DOMINGO EN CASA
Dedicado a mi padre
Cuando me rindo exausta, ante la meta imposible, busco sosiego en mi memoria entrecortada que me permite retazos de dulces recuerdos, y de un jalón devuelve el rollo de mi vida, hasta ubicarme, a los 10 años, en un domingo , el día de papá.
Muy temprano, nos despertaba el alboroto que hacia mi padre en la cocina, con el fin de gozar su tiempo de descanso desde el alba. Gilberto era su nombre; y cuando lo decía, se estiraba con altivez de militar, tal vez, porque asi se llamaba su abuelo, también militar.
Entre mis añoranzas brota el gesto de nobleza de mi padre. Lo recuerdo afectuso y generoso. Presumía de todo lo que amaba, y era un excelente lector y contador de historias, las que describía con exquisito humor y perfecta dicción.
Cada dominical empezaba con la preparación de un suculento desayuno de su propia autoría y mientras se escuchaba su orquesta gastronómica con la asistencia de mamá y las dos tias solteras, mis tres hermanas y yo saltábamos de las camas hacia la ducha. Apuradas nos vestiamos con ropa casual de corte chapucero, obra de la abuela impuesta por mamá.
La mesa grande de ocho puestos se engalanaba con frutas tropicales; entonces, las tias sacaban la vajilla reluciente de las visitas y rebosaban los platos de colores y sabores: la típica gama de manjares criollos, acompañada de una jarra humeante de chocolate. ¡Qué delicia! Devorábamos sin saciarnos bajo la mirada de satisfacción de papá, y la de censura de mi madre.
Y, alli, junto a la mesa de roble, rellenas como pavos navideños, permaneciamos inmóviles y absortas, escuchando épicas historias de sus tiempos de alcalde regional. Se ufanaba sacando pecho, especialmente al relatar su condecoración por excelencia. Yo disfrutaba de sus reseñas. Lo comparaba con los héroes de mis lecturas infantiles, y cuando sus anécdotas me hacian reir o llorar, entonces me recordaba a Don quijote. A veces, por el fruncido de su cenio, se me parecía al retrato de Simón Bolívar que aparecía en el texto de historia de las tías . En verdad, él fue mi personaje favorito, quien impulsó mis primeros sueños.

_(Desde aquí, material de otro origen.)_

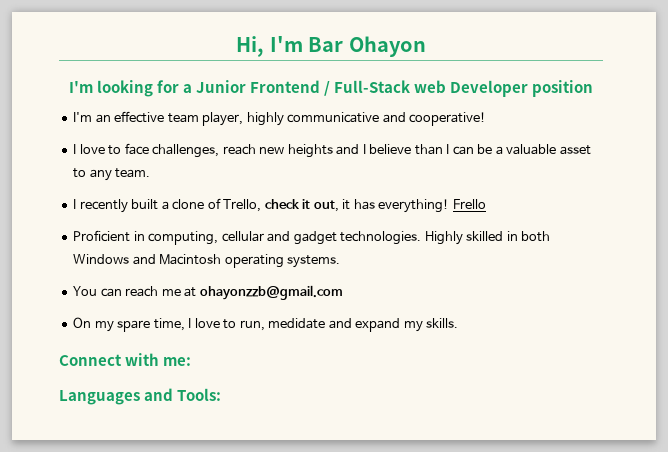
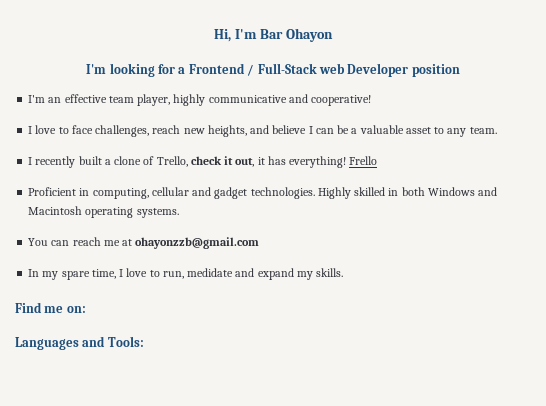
[195,80,246,93] Junior -> (186, 70) none
[287,144,443,158] heights and I believe than -> [207,125,307,137] heights, and believe
[73,317,92,328] On -> [28,269,40,277] In
[59,353,192,366] Connect with me: -> [15,302,86,313] Find me on:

Despuès de que veia en nuestros ojos un asomo de sonnolencia, debido al madrugón, se desplazaba hacia el sillón de cordobán negro, y arrellenaba su cuerpo musculoso en él, mientras gritaba mi nombre sin acento – ¡Elsa!, tráeme el periódico’- Por su mirada teatral que simulaba bravura y sus labios apretados con la sonrisa contenida, supuse que dentro del maletin de cuero cobrizo, donde guardaba el periódico, me toparía con agradables sorpresas: los comics con olor a nuevo, de Supermán, Lulú, Batman y la mujer maravilla, mis preferidos. La lectura, el teatro y la poesía eran prioridades en la diversión. Nunca hizo falta la televisión, teniamos a papá.
En la terraza de nuestra casa bordeada de jardineras, donde coqueteaban con la brisa de verano las cayenas y corales, mis hermanas y yo, sentadas en el piso de baldosas, leiamos emocionadas las recientes historietas, a la espera del almuerzo.
Papá no se quedaba quieto. Después de asegurarse que terminábamos de ingerir las diez cucharadas de sopa, negociadas, anunciaba la salida vespertina con la promesa de helado de vainilla y pastel de uvas. ¡Grandioso! ¡Después de eso, lo que sea!.
Finalizada la tarde y montadas en la vieja camioneta Studebaker recorriamos el barrio recibiendo el aliento fresco de la brisa caribeña. El paseito concluía en el patio de la casa con la gloriosa interpretación de su poema preferido: el brindis del boehemio. Muy a pesar de nuestra fascinación por su actuación, el recital se desvanecía en nuestros oídos adormilados, a medida que caia la noche; entonces, a cada una, nos llevaba cargadas a la cama, cerrando el domingo con un beso.